Currently, it is already known that aberrant lipid biosynthesis is an important mechanism in pathogenesis of liver diseases and HCC. A small-scale study of 10 HCC tissue samples published in 2005 described already an elevated expression of mRNA for fatty acid synthase (FASN), acetyl-CoA carboxylase (ACAC) and ATP citrate lyase (ACLY) in HCC tissue (Yahagi et al. 2005; Calvisi et al. 2011; Gao et al. 2006). In 2011, a large-scale study demonstrated a progressive upregulation from non-malignant liver tissue toward the HCC of all relevant lipogenic enzymes, which are involved in the fatty acid synthesis (FASN, ACAC, ACLY, ME, and SCD1), the cholesterol biosynthesis (SREBP2, HMGCR, MVK, and SQS) and their upstream inductors (chREBP, SREBP1, and LXR-β). This latter study showed as well that a higher expression of these enzymes correlate with an activation of a lipogenic pathway (AKT-mTORC1-RPS6) and the clinical aggressiveness, characterized by shorter and longer patient survival (Calvisi et al. 2011).

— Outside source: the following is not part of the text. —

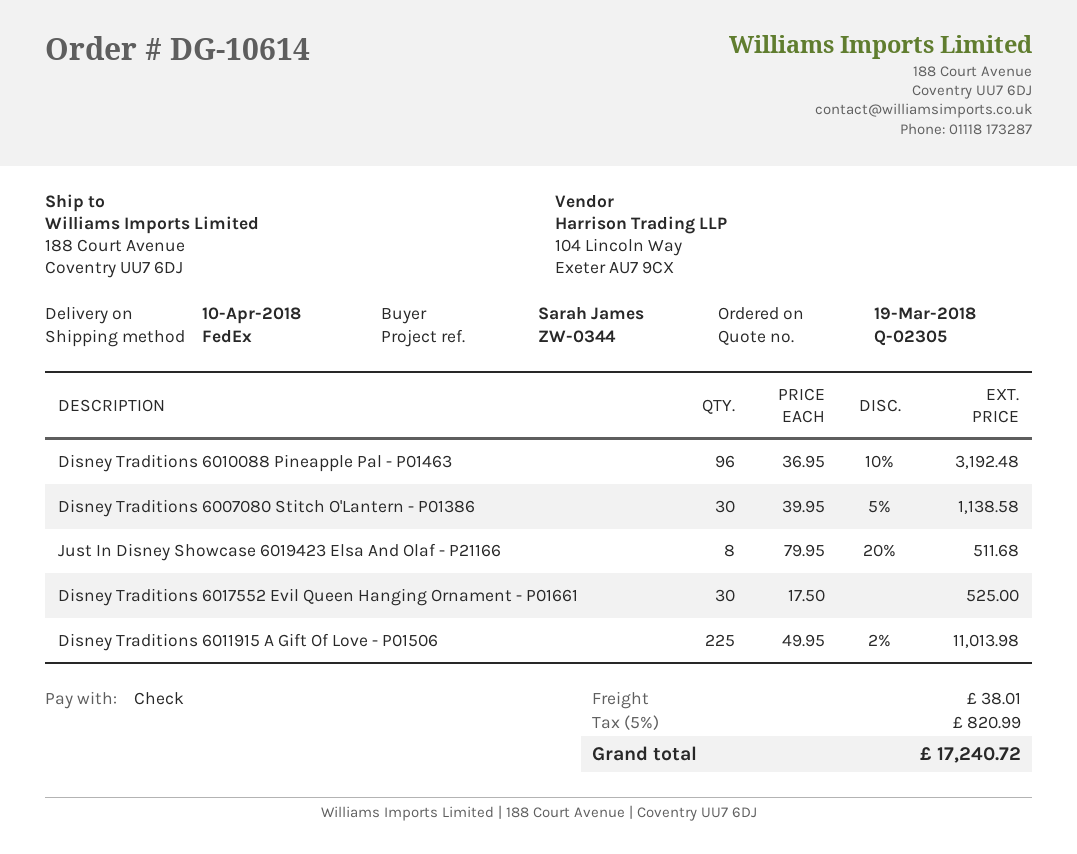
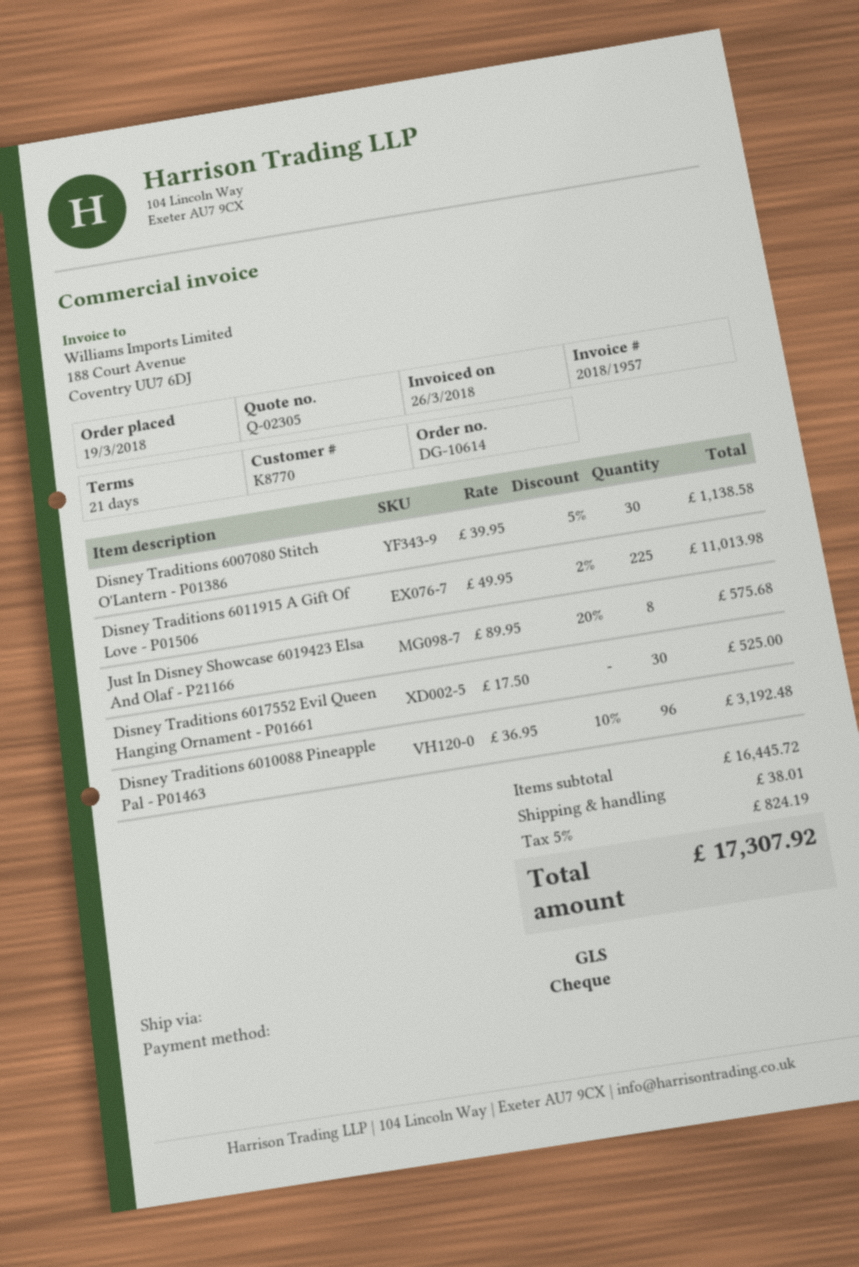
shipping method: FedEx -> GLS
Just In Disney Showcase 6019423 Elsa And Olaf - P21166: 8 x 79.95 - 20% = 511.68 -> 8 x 89.95 - 20% = 575.68
tax: 5% = 820.99 -> 5% = 824.19
total: 17240.72 -> 17307.92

These results have recently been substantiated by another published study that identified lipid biomarkers associated with progression of HCC and patient outcomes using a combination of gene expression and metabolic profile analysis. In this study, the authors identified 28 metabolites and 169 genes associated with aggressive HCC. Lipid metabolites of stearoyl-CoA-desaturase (SCD) activity were associated with aberrant palmitate signaling in aggressive HCC samples. Expression of gene products associated with these metabolites, including SCD, were associated independently with survival times and tumor recurrence in the test and validation sets. Combined expression of SCD and α-fetoprotein were associated with outcomes of patients with early-stage HCC. Levels of palmitic acid, the product of SCD activity, were increased in aggressive HCCs; palmitic acid increased migration and invasion of cultured HCC cells and colony formation by HCC cells. HCC cells that expressed small interfering RNA against SCD had decreased cell migration and colony formation in culture and reduced tumorigenicity in mice (Budhu et al. 2013).

Despite of the promising data demonstrated by this study, some limitations should be mentioned. First, the size of the sample collective of the study is limited. This is attributed to the fact that in this study frozen tissue samples predefined for HCC were used to avoid potential artifacts caused by sample modification by some kind of fixation. Clearly, before considering the use of a Raman imaging algorithm for molecular classification of HCC patients suited for confirmation of diagnosis or risk stratification, future large-scale studies will be required to confirm our findings and to correlate the results of the spectral data with testing results of approved methods. Second, Raman measurements were taken from ex vivo tissue.

Conclusion

In summary, we have demonstrated that the use of Raman imaging can provide a classification and prediction model for HCC in cirrhotic liver tissue. Furthermore, the most discriminating bands detected in HCC tissue were identified as palmitic acid. Increased levels of saturated palmitic acid, as well as its activating enzyme (SCD), were associated with aggressive HCC, characterized by survival times, tumor recurrence and outcomes of patients with early-stage HCC plus increased migration and invasion of cultured HCC cells (Budhu et al. 2013). Due to the fact that aberrant lipid biosynthesis, upregulation of relevant lipogenic enzymes and activation of lipogenic pathways with a resulting imbalance of lipogenic components are important factors in pathogenesis and aggressiveness of HCC, effective diagnostic methods, including Raman spectroscopy, could be helpful to identify these lipid biomarkers. Even a future use of Raman spectroscopy for intraoperative risk stratification would be conceivable that may cause a change in the surgical procedure. Although subject to validation of our findings in larger HCC cohorts, the demonstrated results affirm that a classifier based on Raman imaging data could provide additional molecular information for diagnostics and risk stratification in HCC.